Пушкин не любил Вяземского, хотя не выражал того явно; он видел в нем человека безнравственного, ему досадно было, что тот волочился за его женой, впрочем, волочился просто из привычки светского человека отдавать долг красавице. Напротив, Вяземскую Пушкин любил. (Примечание М. А. Цявловского: сообщение Нащокина о том, что Вяземский волочился за Н. Н. Пушкиной, неожиданно подтверждается поступившими в годы революции в Пушкинский Дом письмами кн. П. А. Вяземского к вдове поэта. Письма эти, как мне передавал летом 1924 г. Б. Л. Модзалевский, говорят о сильном увлечении князя Н. Н. Пушкиной.)
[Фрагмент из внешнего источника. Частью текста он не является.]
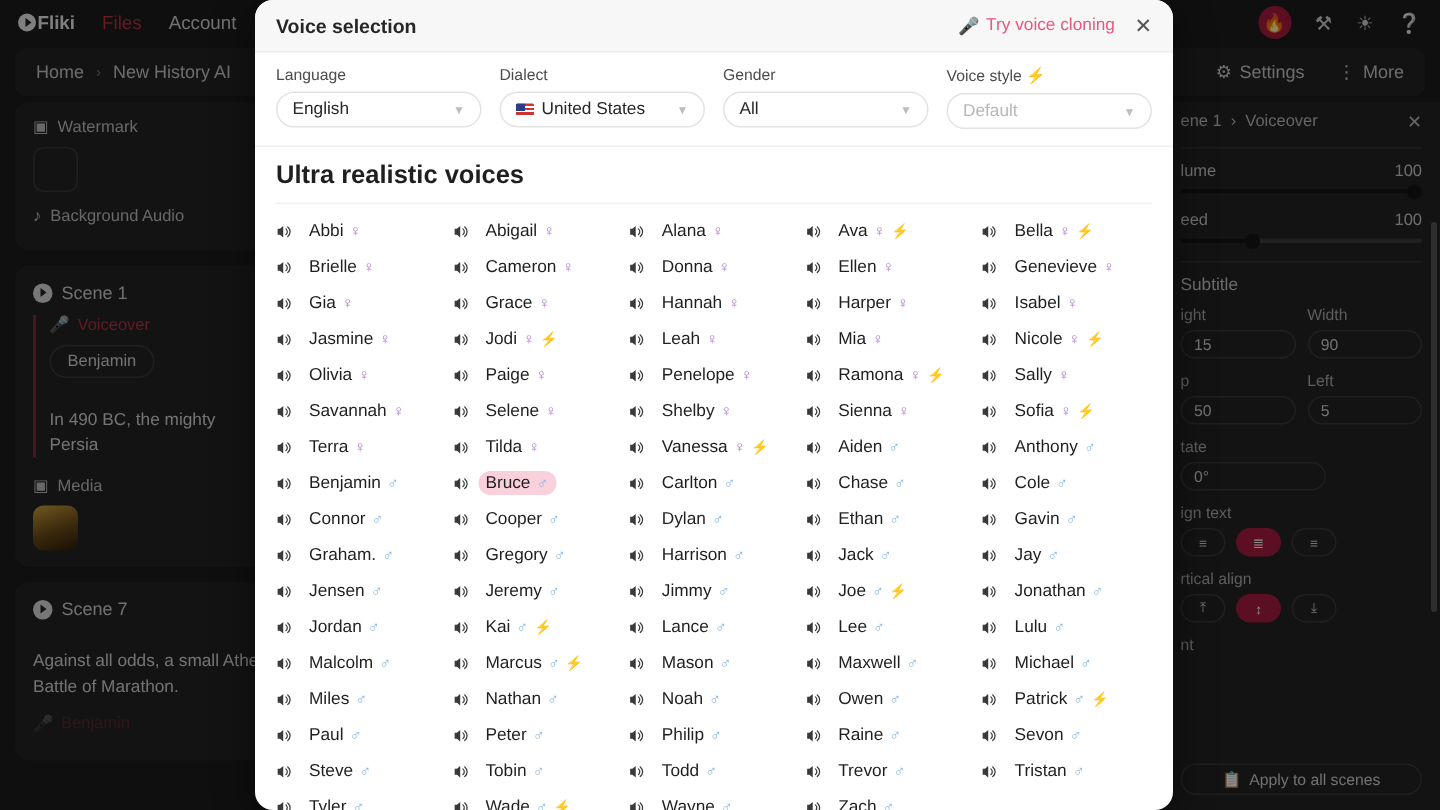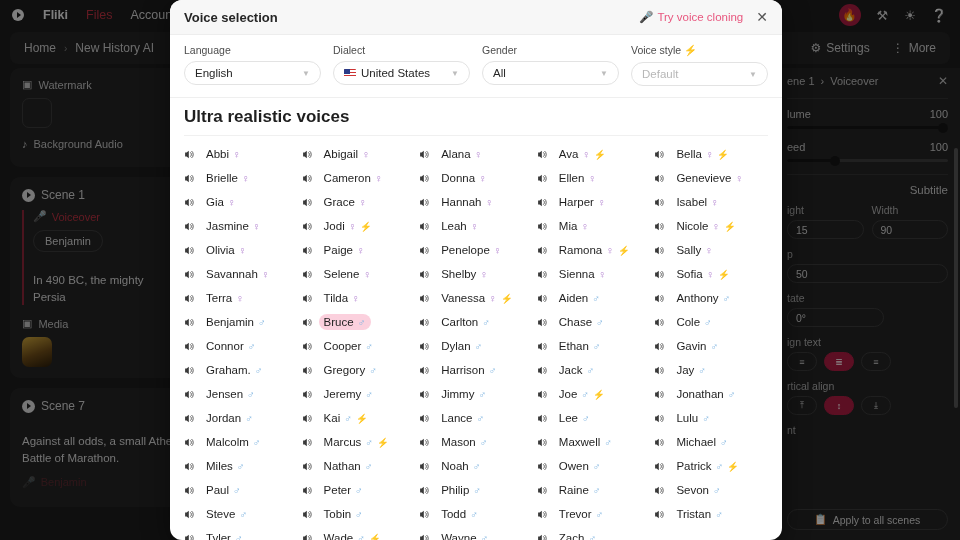--- a/index.html
+++ b/index.html
@@ -15,21 +15,21 @@
   #app-bg {
     position: absolute; inset: 0;
     background: #1c1c1c;
     color: #d9d9d9;
   }
   .topbar {
     height: 30px; display: flex; align-items: center;
     padding: 0 12px; gap: 18px;
     font-size: 12.5px;
   }
-  .brand { display: flex; align-items: center; gap: 19px; font-weight: 700; color: #e8e8e8; }
+  .brand { display: flex; align-items: center; gap: 1px; font-weight: 700; color: #e8e8e8; }
   .brand-dot {
     width: 12px; height: 12px; border-radius: 50%;
     background: #e8e8e8; position: relative;
   }
   .brand-dot::after {
     content: ""; position: absolute; left: 4.5px; top: 3px;
     border-left: 4px solid #1c1c1c;
     border-top: 3px solid transparent; border-bottom: 3px solid transparent;
   }
   .nav-link { color: #cfcfcf; font-size: 12.5px; }
@@ -87,21 +87,21 @@
 
   
   .right-col { width: 185px; background: #232323; padding: 0 12px 0 12px; position: relative; }
   .rp-head { display:flex; align-items:center; height: 26px; font-size: 11px; color:#b9b9b9; gap:6px; }
   .rp-head .x { margin-left:auto; font-size: 12px; color:#b9b9b9; }
   .rp-sep { height:1px; background:#323232; margin: 4px 0 9px; }
   .rp-row { display:flex; justify-content:space-between; font-size:11px; color:#c6c6c6; margin-bottom:6px;}
   .slider { height: 3px; border-radius: 2px; background:#3b3b3b; position: relative; margin-bottom: 12px;}
   .slider .fill { position:absolute; left:0; top:0; bottom:0; background:#151515; border-radius:2px;}
   .slider .knob { position:absolute; top:-3.5px; width:10px; height:10px; border-radius:50%; background:#151515;}
-  .rp-title { font-size: 11.5px; color:#c6c6c6; margin: 4px 0 8px; display:flex; align-items:center; gap:6px;justify-content:flex-end;}
+  .rp-title { font-size: 11.5px; color:#c6c6c6; margin: 4px 0 8px; display:flex; align-items:center; gap:6px;}
   .field-grid { display:flex; gap:8px; margin-bottom: 9px;}
   .field { flex:1; }
   .field-label { font-size: 10.5px; color:#a9a9a9; margin-bottom:4px;}
   .field-input {
     height: 19px; border:1px solid #3a3a3a; border-radius: 10px;
     font-size: 10.5px; color:#cfcfcf; display:flex; align-items:center; padding: 0 8px;
   }
   .seg { display:flex; gap:7px; margin-bottom: 9px;}
   .seg-btn {
     width: 30px; height: 19px; border:1px solid #3a3a3a; border-radius:10px;
@@ -298,20 +298,24 @@
           <div class="field-label">Width</div>
           <div class="field-input">90</div>
         </div>
       </div>
 
       <div class="field-grid">
         <div class="field">
           <div class="field-label">p</div>
           <div class="field-input">50</div>
         </div>
+        <div class="field">
+          <div class="field-label">Left</div>
+          <div class="field-input">5</div>
+        </div>
       </div>
 
       <div class="field" style="margin-bottom:9px">
         <div class="field-label">tate</div>
         <div class="field-input" style="width:60%">0°</div>
       </div>
 
       <div class="field-label">ign text</div>
       <div class="seg">
         <div class="seg-btn">≡</div>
Пушкин был человек самого многостороннего знания и огромной начитанности. Известный египтолог Гульянов, встретясь с ним у Нащокина, не мог надивиться, как много он знал даже по такому предмету, каково языковедение. Он изумлял Гульянова своими светлыми мыслями, меткими, верными замечаниями. Раз, Нащокин помнит, у них был разговор о всеобщем языке. Пушкин заметил, между прочим, что на всех языках в словах, означающих свет, блеск, слышится буква л. С. С. Мальцеву, отлично знавшему по-латыни, Пушкин стал объяснять Марциала, и тот не мог надивиться верности и меткости его замечаний. Красоты Марциала были ему понятнее, чем Мальцеву, изучавшему поэта.